Design of dual-edge triggered flip-flops based on quantum-dot cellular automata

Quantum-dot cellular automata (QCA) technology has been widely considered as an alternative to complementary metal–oxide–semiconductor (CMOS) due to QCA’s inherent merits. Many interesting QCA-based logic circuits with smaller feature size, higher operating frequency, and lower power consumption than CMOS have been presented. However, QCA is limited in its sequential circuit design with high performance flip-flops.
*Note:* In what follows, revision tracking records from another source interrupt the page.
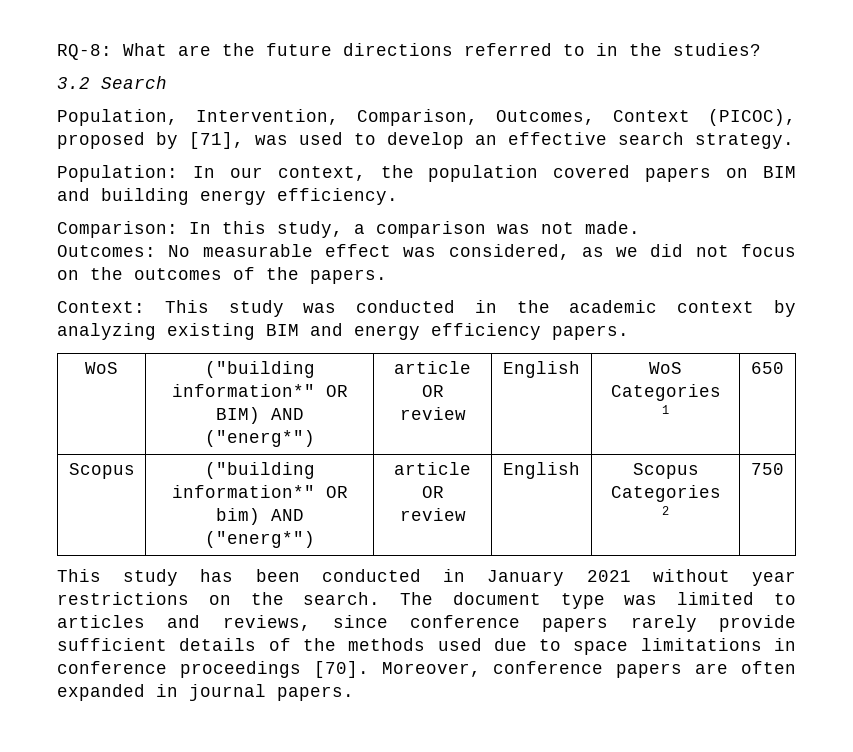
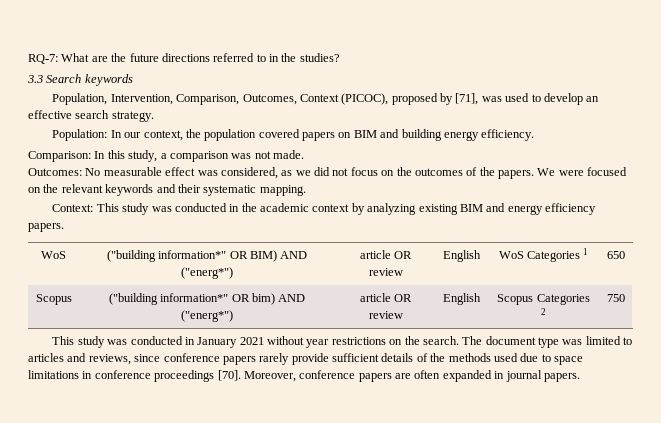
- RQ-8: What are the future directions referred to in the studies?
+ RQ-7: What are the future directions referred to in the studies?
- 3.2 Search
+ 3.3 Search keywords
+ We were focused on the relevant keywords and their systematic mapping.
- This study has been conducted in January 2021 without year restrictions on the search.
+ This study was conducted in January 2021 without year restrictions on the search.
Based on a brief introduction of QCA and dual-edge triggered (DET) flip-flop, we propose two original QCA-based D and JK DET flip-flops, offering the same data throughput of corresponding single-edge triggered (SET) flip-flops at half the clock pulse frequency. The logic functionality of the two proposed flip-flops is verified with the QCADesigner tool. All the proposed QCA-based DET flip-flops show higher performance than their SET counterparts in terms of data throughput. Furthermore, compared with a previous DET D flip-flop, the number of cells, covered area, and time delay of the proposed DET D flip-flop are reduced by 20.5%, 23.5%, and 25%, respectively. By using a lower clock pulse frequency, the proposed DET flip-flops are promising for constructing QCA sequential circuits and systems with high performance.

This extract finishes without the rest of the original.